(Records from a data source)
===

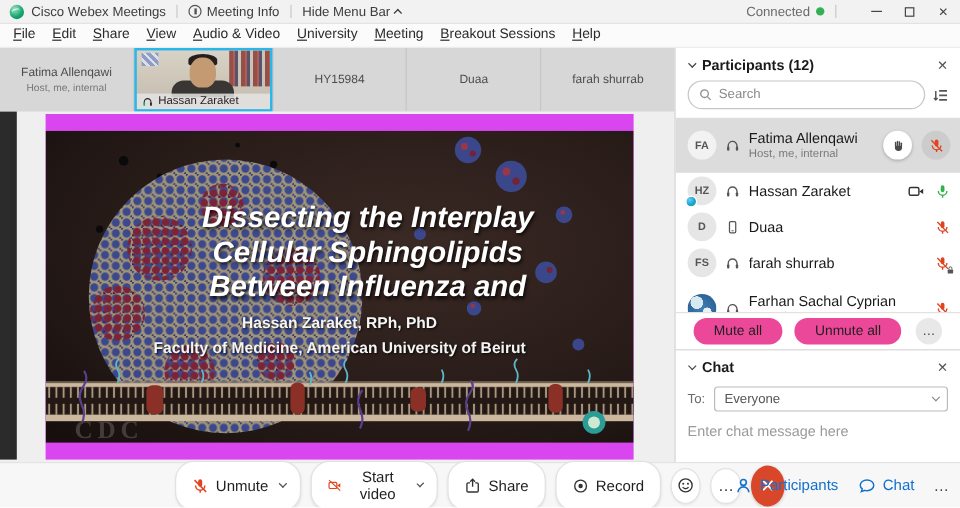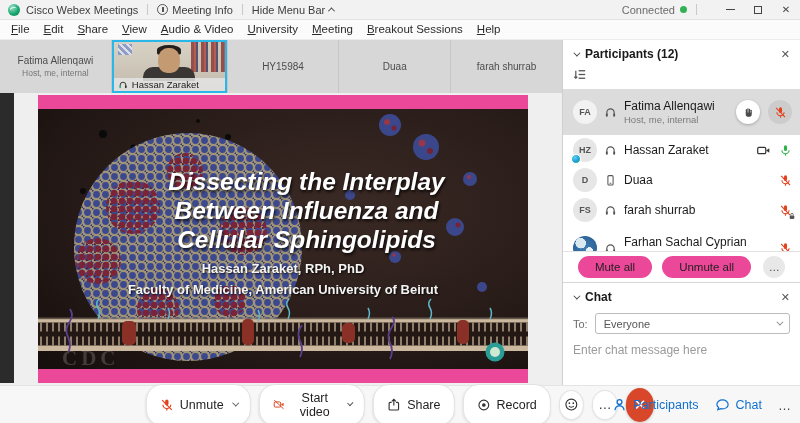"Search" div.search-box { html: none -> <div> <svg> <circle></circle> <line></line> </svg> <input> </div> }
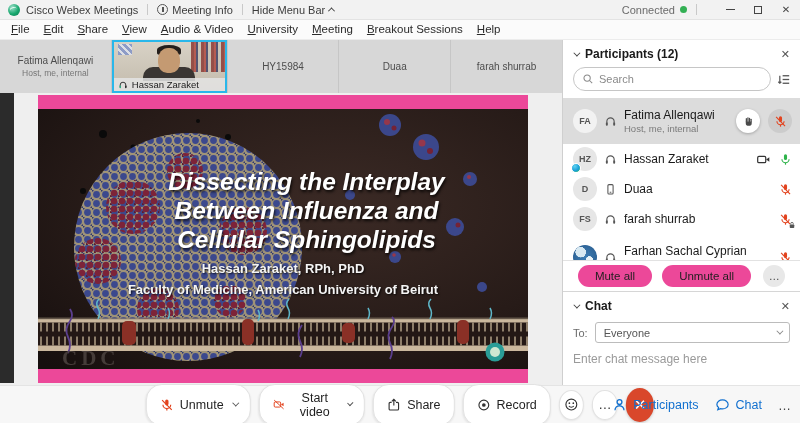"Dissecting the Interplay" .slide { background: #ec4899 -> #d946ef }
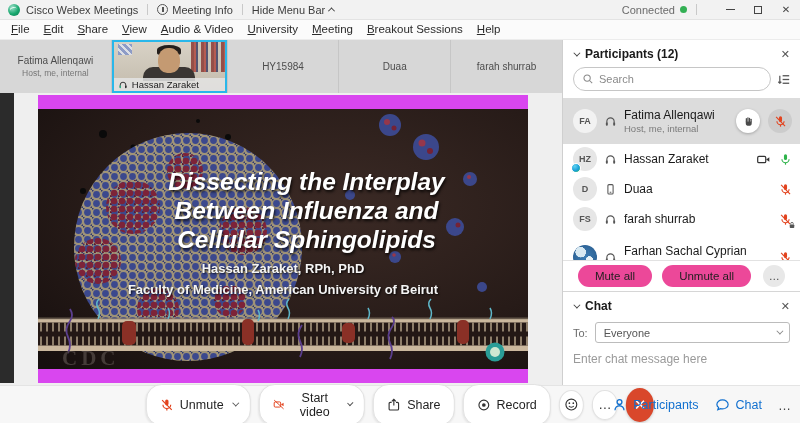"Between Influenza and" div.slide-title { order: before "Cellular Sphingolipids" -> after "Cellular Sphingolipids" }
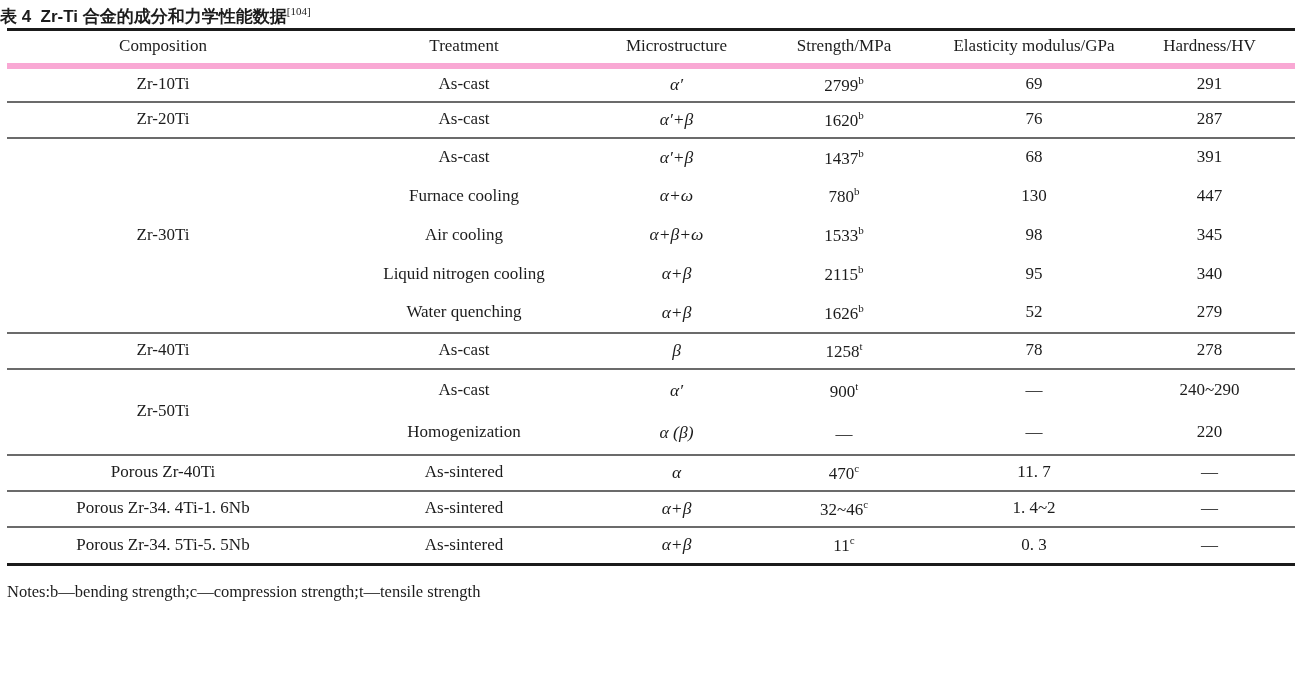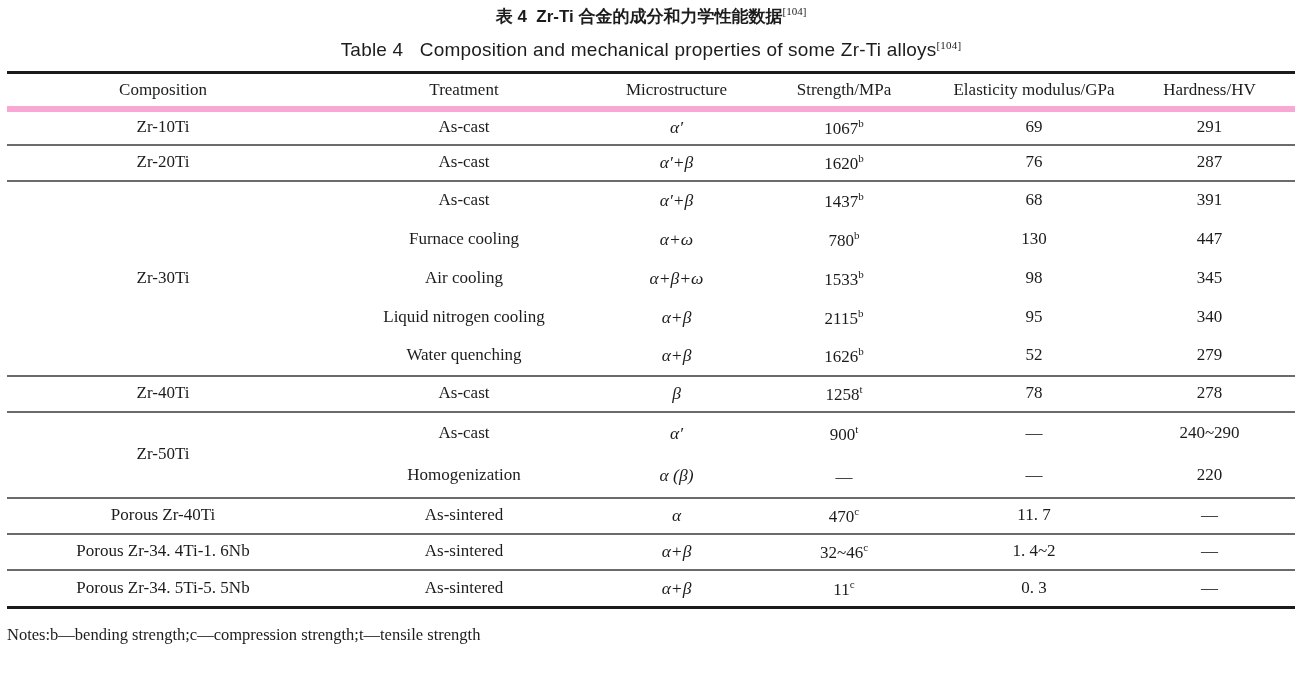"表 4 Zr-Ti 合金的成分和力学性能数据[104]" .title-cn { text-align: center -> none }
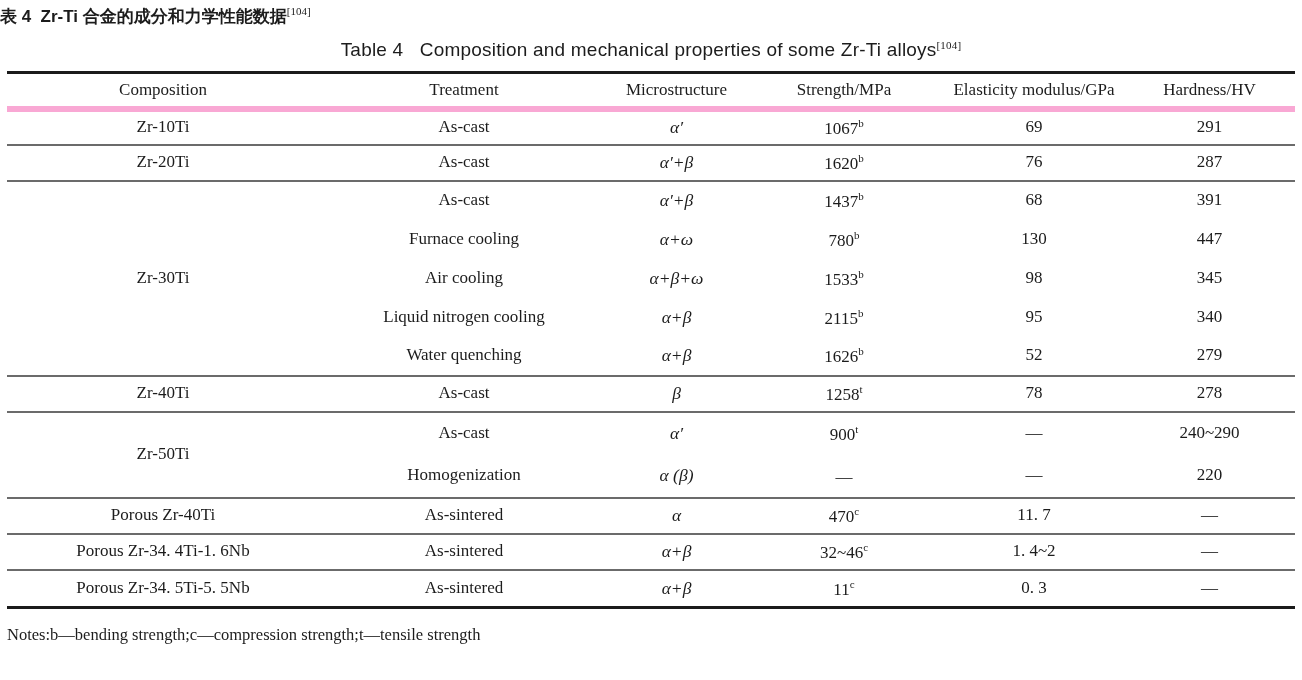"Table 4 Composition and mechanical" div.title-en { html: <div><span>Table 4 Composition and mechanical properties of some Zr-Ti alloys</span><sup>[104]</sup></div> -> none }
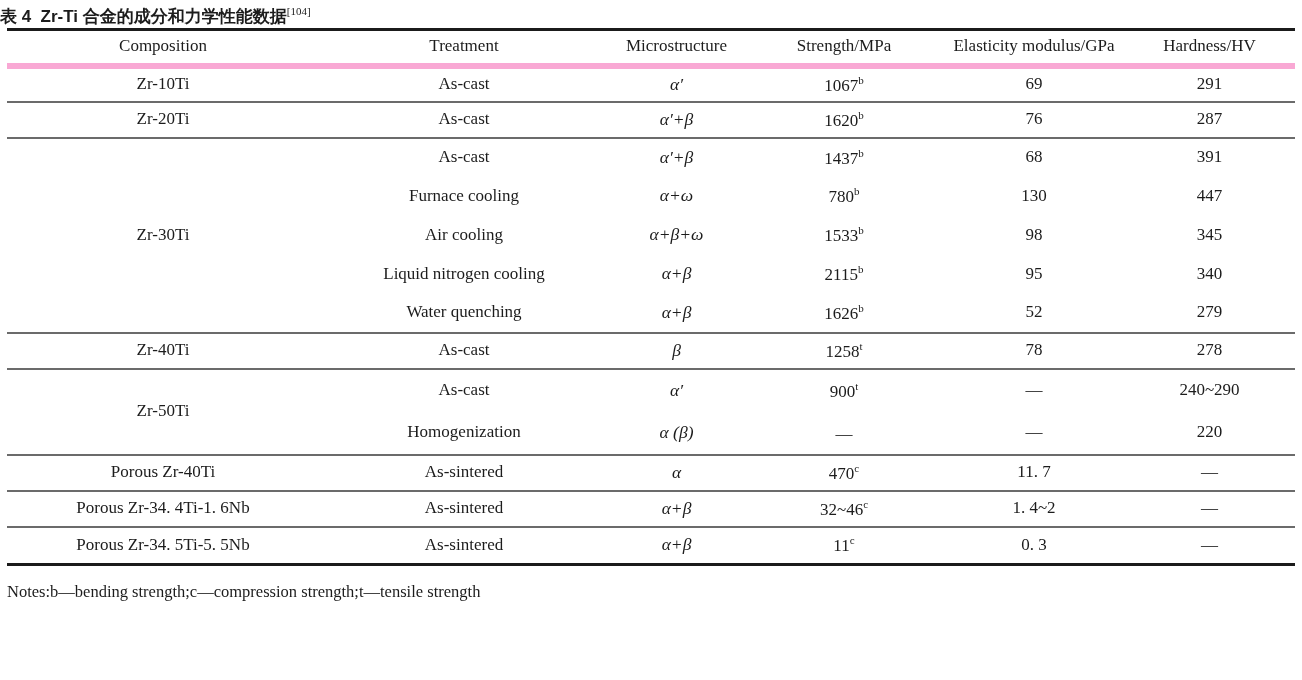"1067" span { text: 1067 -> 2799 }
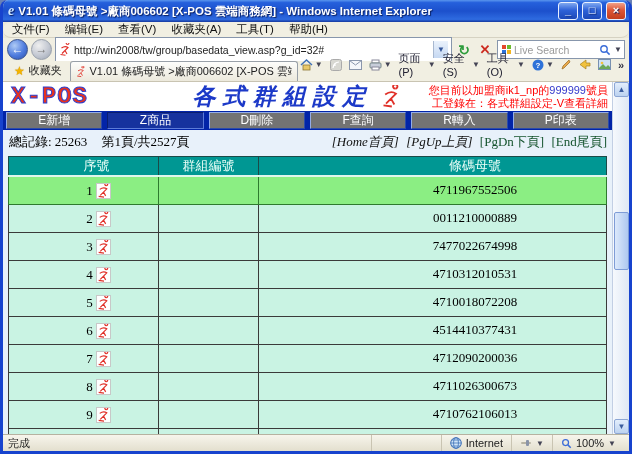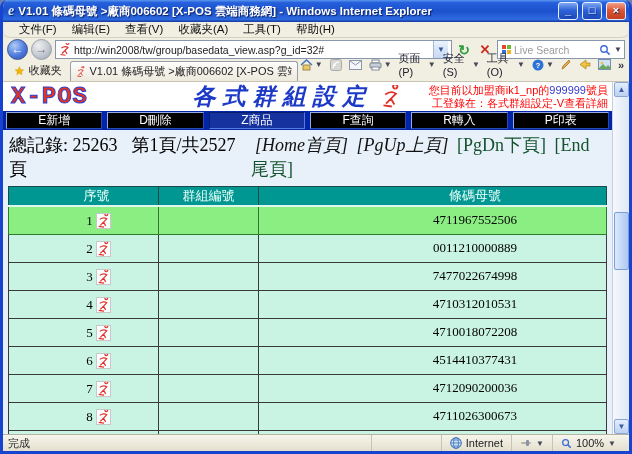"文件(F)" .menubar { padding-left: 16px -> 9px }
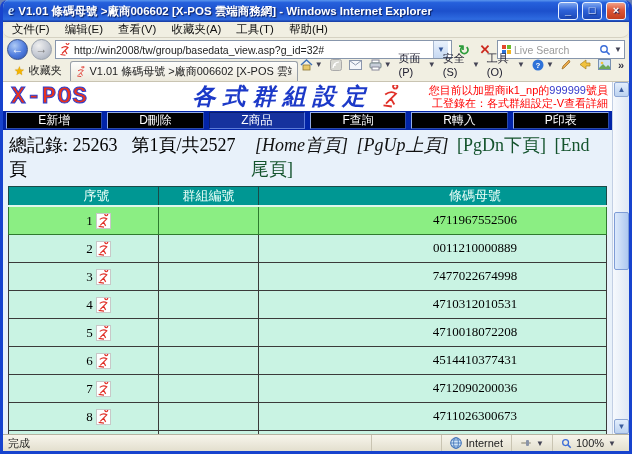"http://win2008/tw/group/basedata_view.as" .addrfield { height: 19px -> 25px }
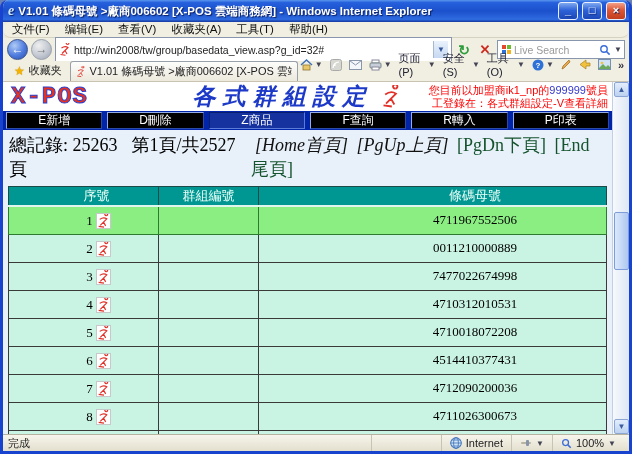"E新增" .nav-btn { background: #000000 -> #737373 }
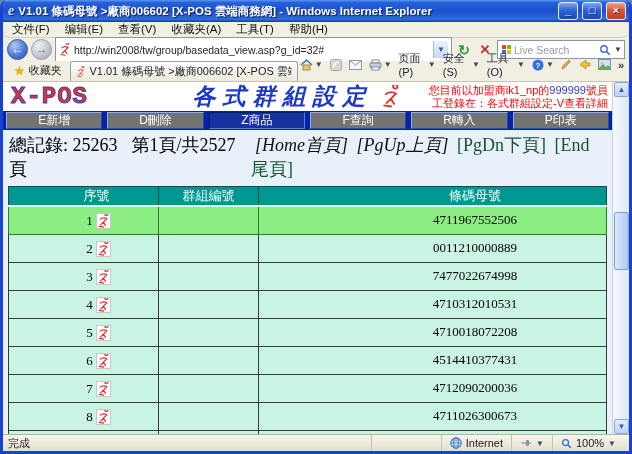"D刪除" span.nav-btn { order: before "Z商品" -> after "Z商品" }
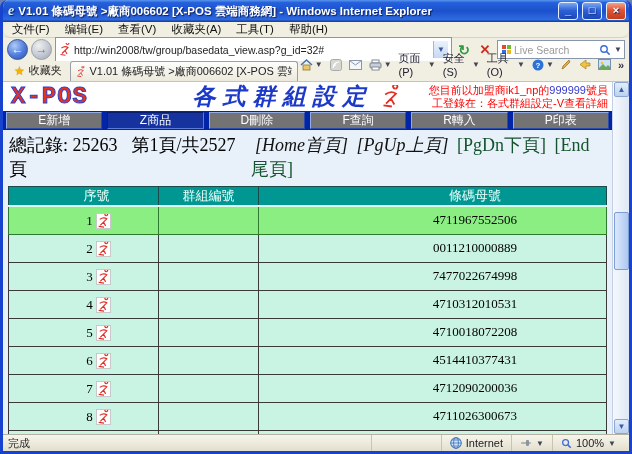"總記錄: 25263 第1頁/共2527頁" .infoline { font-size: 18px -> 13px }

===

→ **WHAT IS NEEDED**
Could the entries above be returned verbatim, with no pictures included?

→ **ANSWER TO THE PROBLEM**
"Search" div.search-box { html: none -> <div> <svg> <circle></circle> <line></line> </svg> <input> </div> }
"Dissecting the Interplay" .slide { background: #ec4899 -> #d946ef }
"Between Influenza and" div.slide-title { order: before "Cellular Sphingolipids" -> after "Cellular Sphingolipids" }
"表 4 Zr-Ti 合金的成分和力学性能数据[104]" .title-cn { text-align: center -> none }
"Table 4 Composition and mechanical" div.title-en { html: <div><span>Table 4 Composition and mechanical properties of some Zr-Ti alloys</span><sup>[104]</sup></div> -> none }
"1067" span { text: 1067 -> 2799 }
"文件(F)" .menubar { padding-left: 16px -> 9px }
"http://win2008/tw/group/basedata_view.as" .addrfield { height: 19px -> 25px }
"E新增" .nav-btn { background: #000000 -> #737373 }
"D刪除" span.nav-btn { order: before "Z商品" -> after "Z商品" }
"總記錄: 25263 第1頁/共2527頁" .infoline { font-size: 18px -> 13px }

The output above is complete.